David M. Posner: First, under basic contract principles, silence is not acceptance. Whether you look to state law or general federal contract law, the rule is the same. You normally need an affirmative manifestation of assent—words or conduct that clearly shows, “Yes, I agree.” Simply not mailing back a form or not checking a box is usually not enough, and there is no special duty here requiring creditors to respond.
Second, the court rejected the analogy to class action practice, where opt-out can be enough if the Rule 23 safeguards are followed. This wasn't a certified class action; those procedures and protections didn't apply, so you can't import that opt-out logic into a Chapter 11 plan’s third-party releases.
Third, the court said that consenting to the Bankruptcy Court's jurisdiction is not the same thing as consenting to release your separate claims against non-debtors. Jurisdiction to hear cases doesn't magically create consent to give up your rights.
Putting that all together, the court found that these were nonconsensual third-party releases. And because Purdue says non-consensual releases are not authorized, the court struck the releases and the related injunction provisions and sent the case back for further proceedings.
Brent Weisenberg: Here's the takeaway: plans that rely on opt-out checkboxes
to bind creditors to third-party releases are increasingly on shaky ground.

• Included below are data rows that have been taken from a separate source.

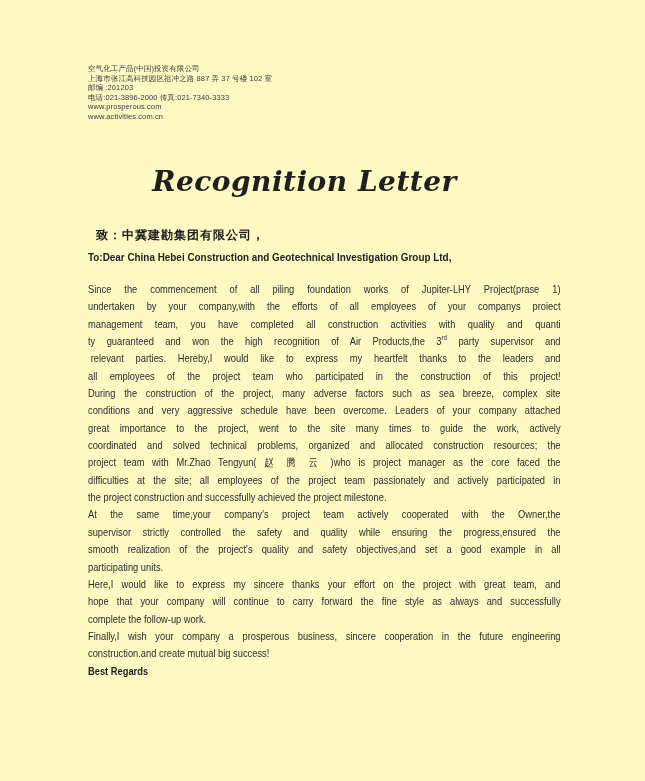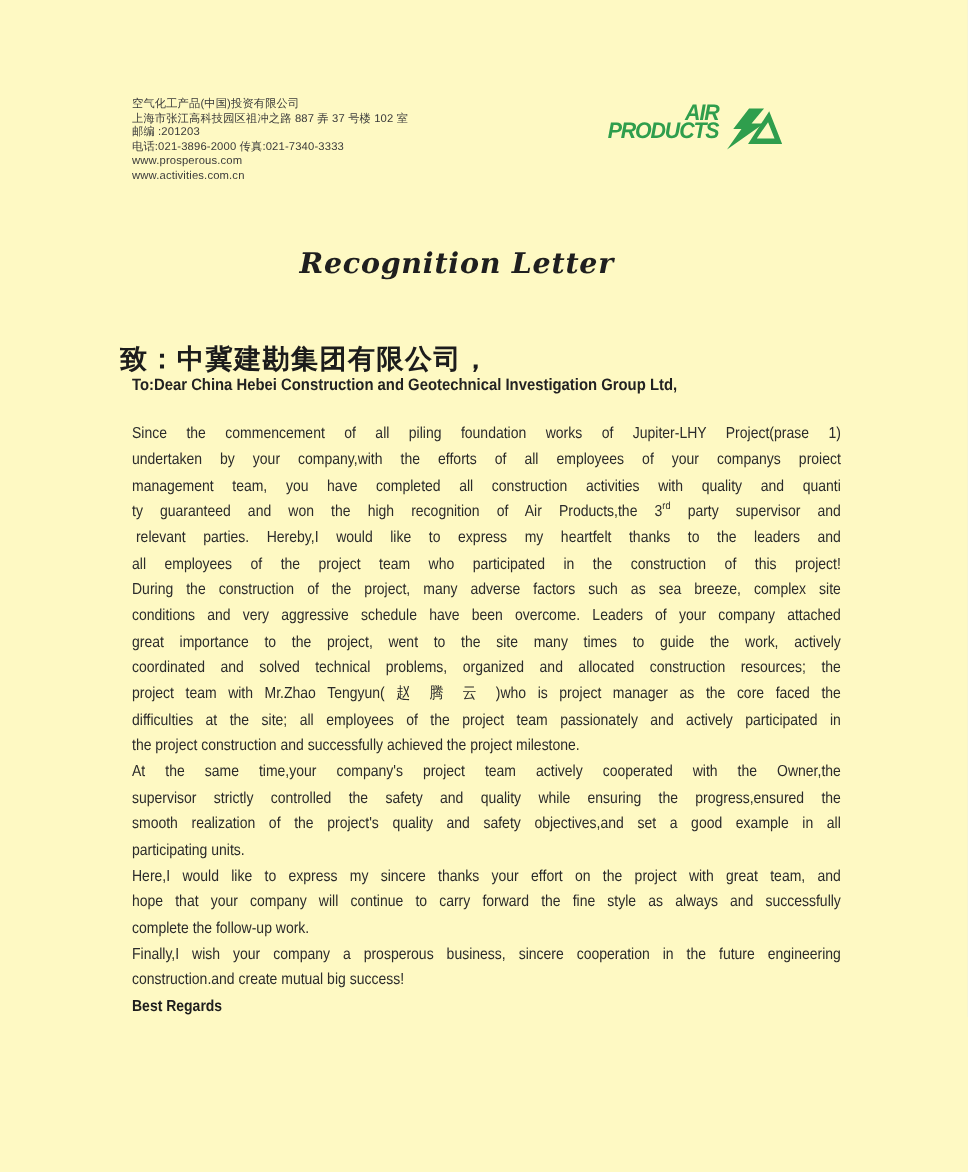--- a/index.html
+++ b/index.html
@@ -65,20 +65,6 @@
     <div>www.activities.com.cn</div>
   </div>
 
-  <div class="logo">
-    <div class="logo-text" style="color:#2f9e4d">
-      <div>AIR</div>
-      <div>PRODUCTS</div>
-    </div>
-    <span class="logo-mark">
-      <svg width="40" height="30" viewBox="0 0 44 30" xmlns="http://www.w3.org/2000/svg">
-        <g fill="#2f9e4d" transform="skewX(-6)">
-          <polygon points="18,0 29,0 21,11 30,11 5,30 14,15 8,15"></polygon>
-          <path fill-rule="evenodd" d="M33,2 L45,26 L20,26 Z M33,10 L39,22 L26,22 Z"></path>
-        </g>
-      </svg>
-    </span>
-  </div>
 
   <div class="title">Recognition Letter</div>
 

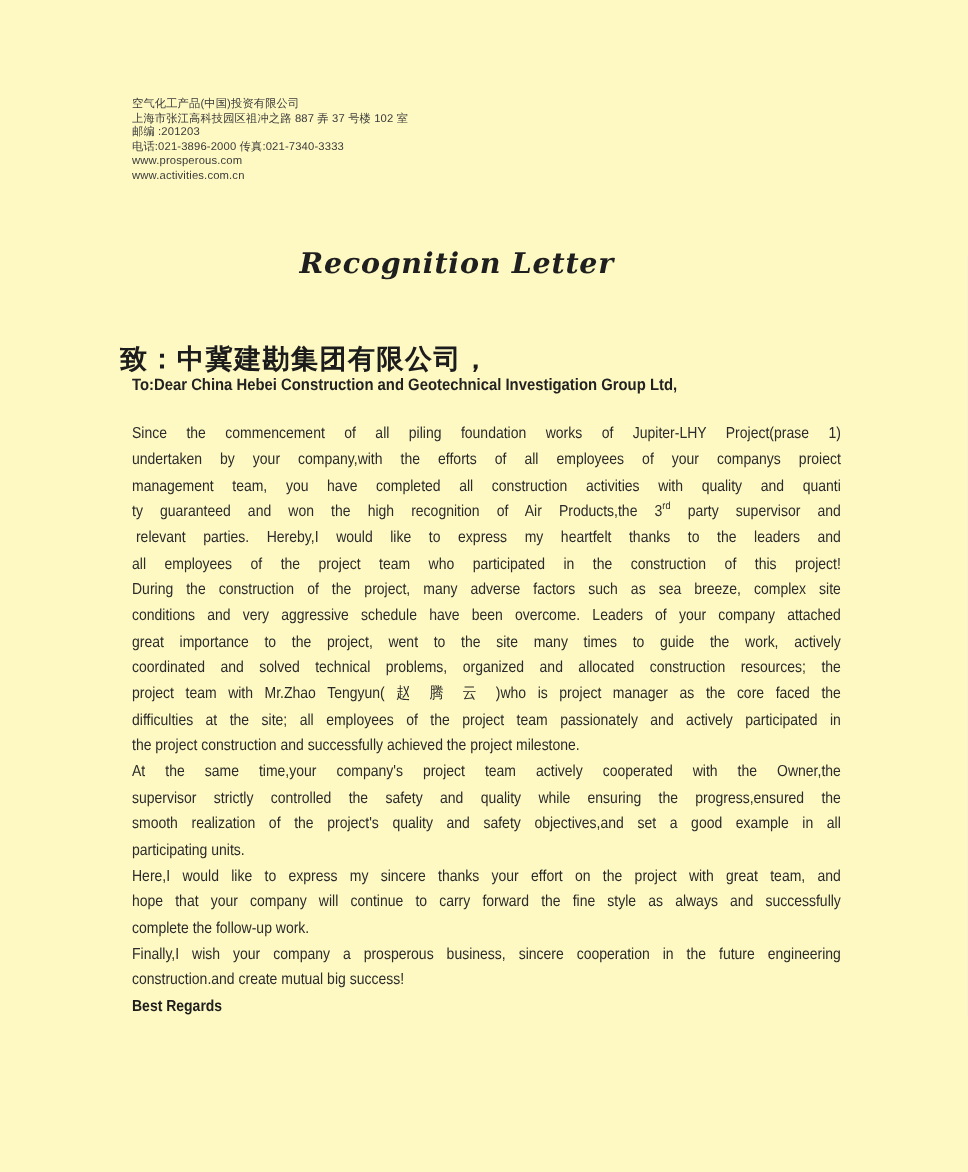--- a/index.html
+++ b/index.html
@@ -26,7 +26,7 @@
   .title{
     position:absolute;left:0;right:36px;top:165px;text-align:center;
     font-family:"DejaVu Serif",serif;font-style:italic;font-weight:700;
-    font-size:19px;color:#1f1f1f;letter-spacing:.5px;
+    font-size:28px;color:#1f1f1f;letter-spacing:.5px;
   }
   
   .sal-cn{

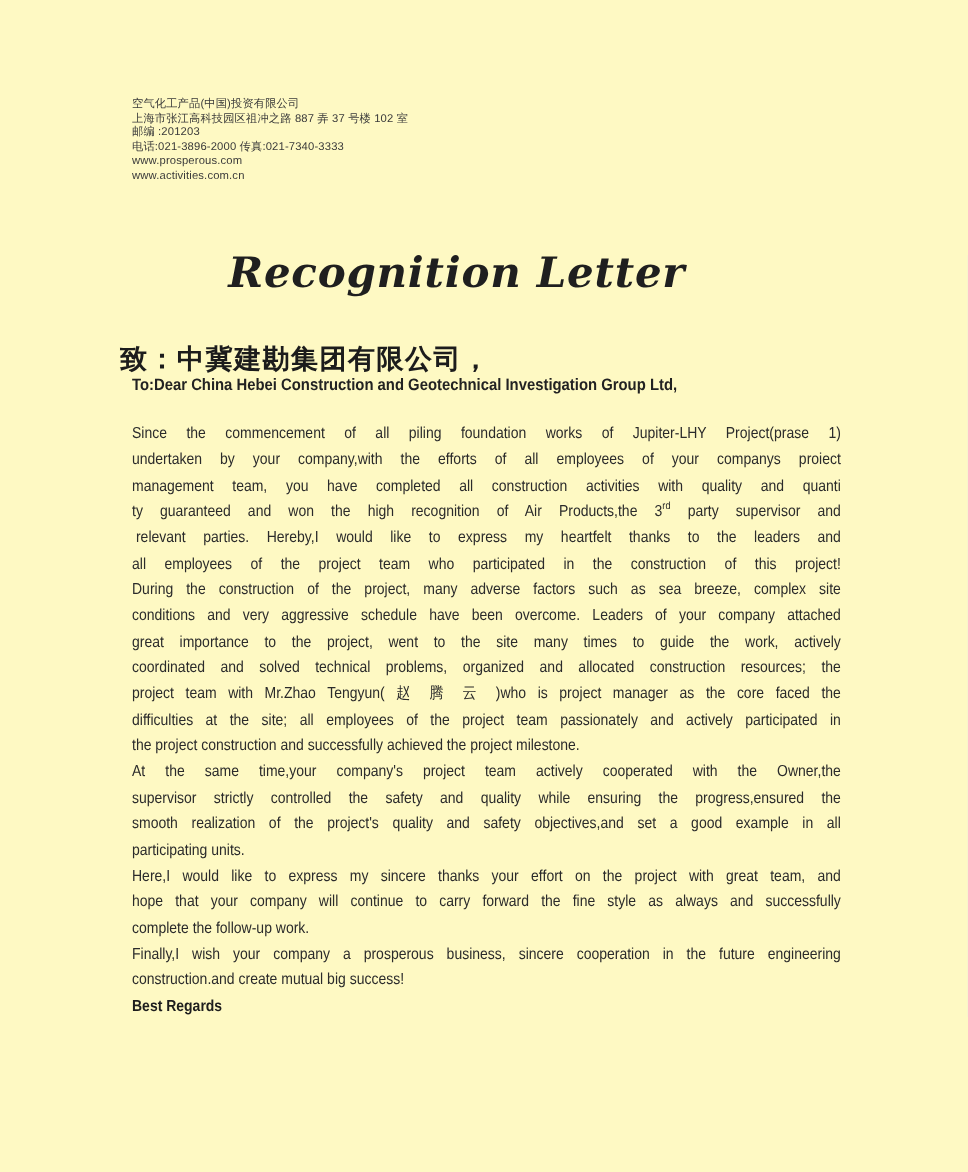--- a/index.html
+++ b/index.html
@@ -30,8 +30,8 @@
   }
   
   .sal-cn{
-    position:absolute;left:80px;top:227px;
-    font-weight:700;font-size:18px;color:#1c1c1c;letter-spacing:1px;
+    position:absolute;left:96px;top:227px;
+    font-weight:700;font-size:12px;color:#1c1c1c;letter-spacing:1px;
     font-family:"DejaVu Serif",serif;
   }
   .sal-en{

And certainly, what jurisdiction you in may very well determine whether you can obtain a third-party release utilizing an opt-out mechanism. If you want certainty in obtaining valid third-party releases–that will be upheld–you may want to consider an affirmative explicit consent.
Think opt-in, not opt-out. Clearly notice matters, but notice alone won't convert silence into consent.
David and I and the Lowenstein team will continue to keep our eyes on the developing case law. Until then, we'll see you soon.